Many people also rush through repetitions. Controlled lowering phases increase time under tension while improving movement quality. Eccentric contractions are especially important because they produce high mechanical tension, one of the primary drivers of muscle growth.
Finally, insufficient recovery limits progress. Muscles grow after training, not during it. Consuming adequate protein, sleeping enough each night, and allowing enough time between hard sessions all contribute to better long term results.
Final Thoughts
If your arm growth has stalled, adding a few less common exercises can provide a fresh stimulus without abandoning proven training principles. The bodyweight triceps extension delivers intense loading using only your body weight while improving stability. The Tate Press offers a unique pressing pattern that heavily challenges elbow extension. The single arm overhead cable extension keeps continuous tension on the long head through a stretched position that modern research increasingly supports for maximizing hypertrophy.

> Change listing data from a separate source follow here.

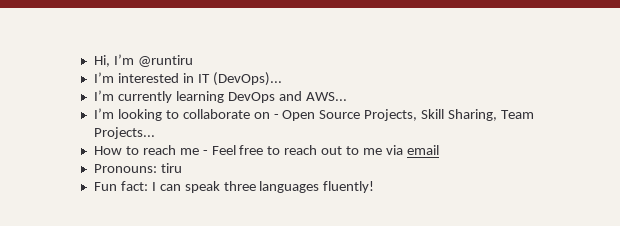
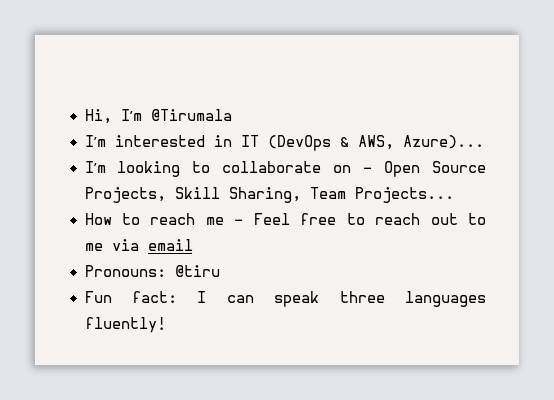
- Hi, I’m @runtiru
+ Hi, I’m @Tirumala
- I’m interested in IT (DevOps)...
- I’m currently learning DevOps and AWS...
+ I’m interested in IT (DevOps & AWS, Azure)...
- Pronouns: tiru
+ Pronouns: @tiru

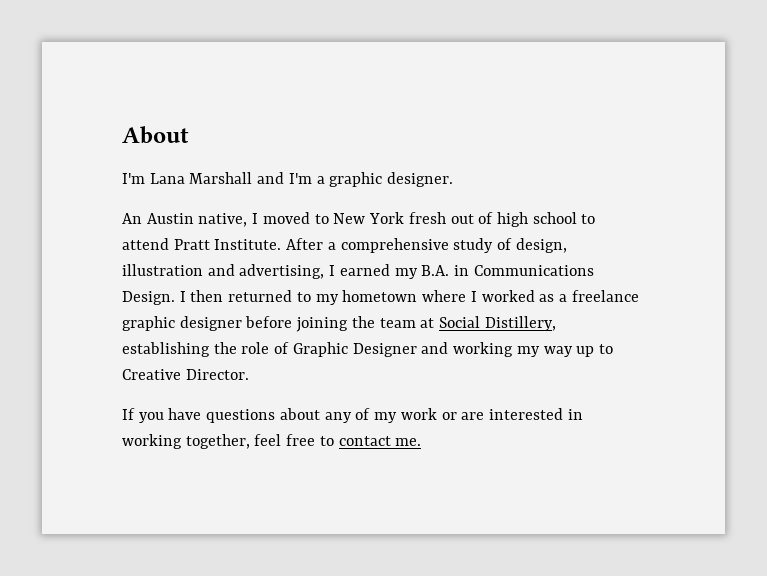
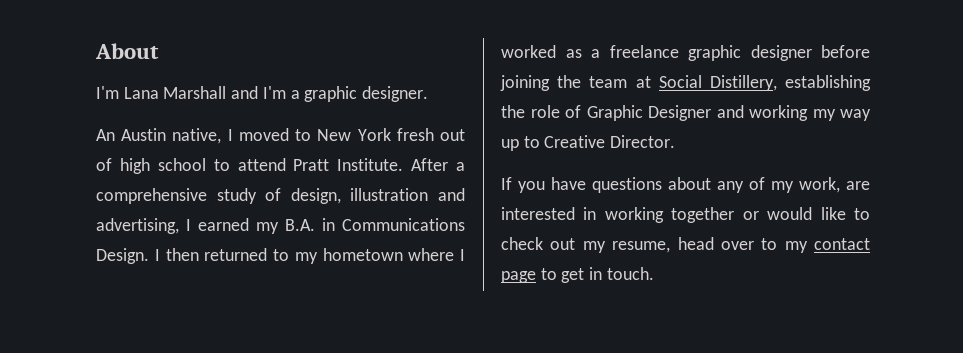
- If you have questions about any of my work or are interested in working together, feel free to contact me.
+ If you have questions about any of my work, are interested in working together or would like to check out my resume, head over to my contact page to get in touch.

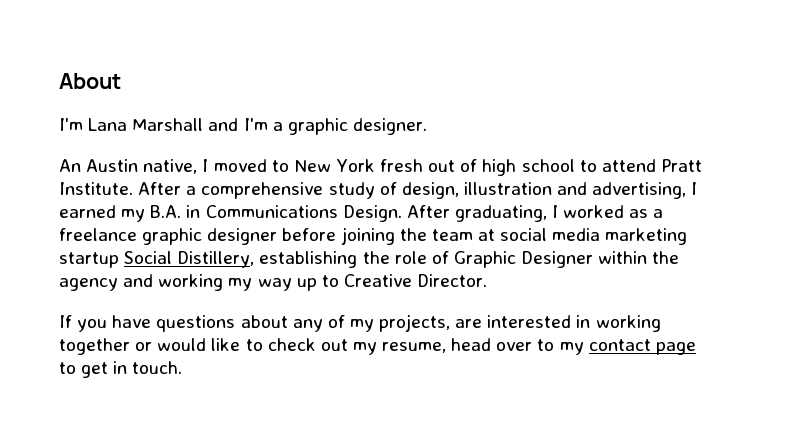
- I then returned to my hometown where I worked as a freelance graphic designer before joining the team at Social Distillery, establishing the role of Graphic Designer and working my way up to Creative Director.
+ After graduating, I worked as a freelance graphic designer before joining the team at social media marketing startup Social Distillery, establishing the role of Graphic Designer within the agency and working my way up to Creative Director.
- If you have questions about any of my work, are interested in working together or would like to check out my resume, head over to my contact page to get in touch.
+ If you have questions about any of my projects, are interested in working together or would like to check out my resume, head over to my contact page to get in touch.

None of these exercises are magic, and none will outperform consistent progressive overload, sufficient training volume, and proper recovery. However, when used intelligently within a balanced program, they can help build thicker, wider, and stronger triceps while keeping your workouts engaging.
Key Takeaways
| Exercise | Primary Benefit | Best Use |
|---|---|---|
| Bodyweight Triceps Extension | High triceps activation with long range of motion and bodyweight resistance | Finisher or main accessory exercise |
| Tate Press | Unique elbow extension pattern that emphasizes the triceps while reducing chest involvement | Moderate weight hypertrophy work |
| Single Arm Overhead Cable Extension Facing Away | Continuous cable tension with strong stretch on the long head | Isolation work and muscle building |
| Training Frequency | Train triceps at least twice per week with sufficient recovery | Long term hypertrophy |
| Weekly Volume | Approximately 10 to 20 hard sets per week depending on experience | Progressive muscle growth |
| Recovery | Adequate protein, calories, and sleep maximize adaptations | Essential for consistent gains |
References
- American College of Sports Medicine. (2009) ‘Progression models in resistance training for healthy adults.’ Medicine & Science in Sports & Exercise, 41(3), pp. 687 to 708.
- Grgic, J., Schoenfeld, B.J., Orazem, J. and Sabol, F. (2022) ‘Effects of resistance training performed to repetition failure or non failure on muscular strength and hypertrophy.’ Journal of Sport and Health Science, 11(2), pp. 202 to 211.
- Maeo, S., Ando, Y., Kanehisa, H. and Kawakami, Y. (2021) ‘Muscle hypertrophy is greater in the muscle lengthened position than the shortened position during resistance training.’ Frontiers in Physiology, 12, Article 689604.
- Morton, R.W., Murphy, K.T., McKellar, S.R., Schoenfeld, B.J., Henselmans, M., Helms, E., Aragon, A.A., Devries, M.C., Banfield, L., Krieger, J.W. and Phillips, S.M. (2018) ‘A systematic review, meta analysis and meta regression of the effect of protein supplementation on resistance training induced gains in muscle mass and strength in healthy adults.’ British Journal of Sports Medicine, 52(6), pp. 376 to 384.
- Schoenfeld, B.J. (2010) ‘The mechanisms of muscle hypertrophy and their application to resistance training.’ Journal of Strength and Conditioning Research, 24(10), pp. 2857 to 2872.
- Schoenfeld, B.J., Ogborn, D. and Krieger, J.W. (2017) ‘Dose response relationship between weekly resistance training volume and increases in muscle mass.’ Journal of Sports Sciences, 35(11), pp. 1073 to 1082.
- Wakahara, T., Ema, R., Miyamoto, N. and Kawakami, Y. (2013) ‘Increase in vastus lateralis aponeurosis width after resistance training is associated with muscle hypertrophy.’ European Journal of Applied Physiology, 113(8), pp. 2151 to 2158.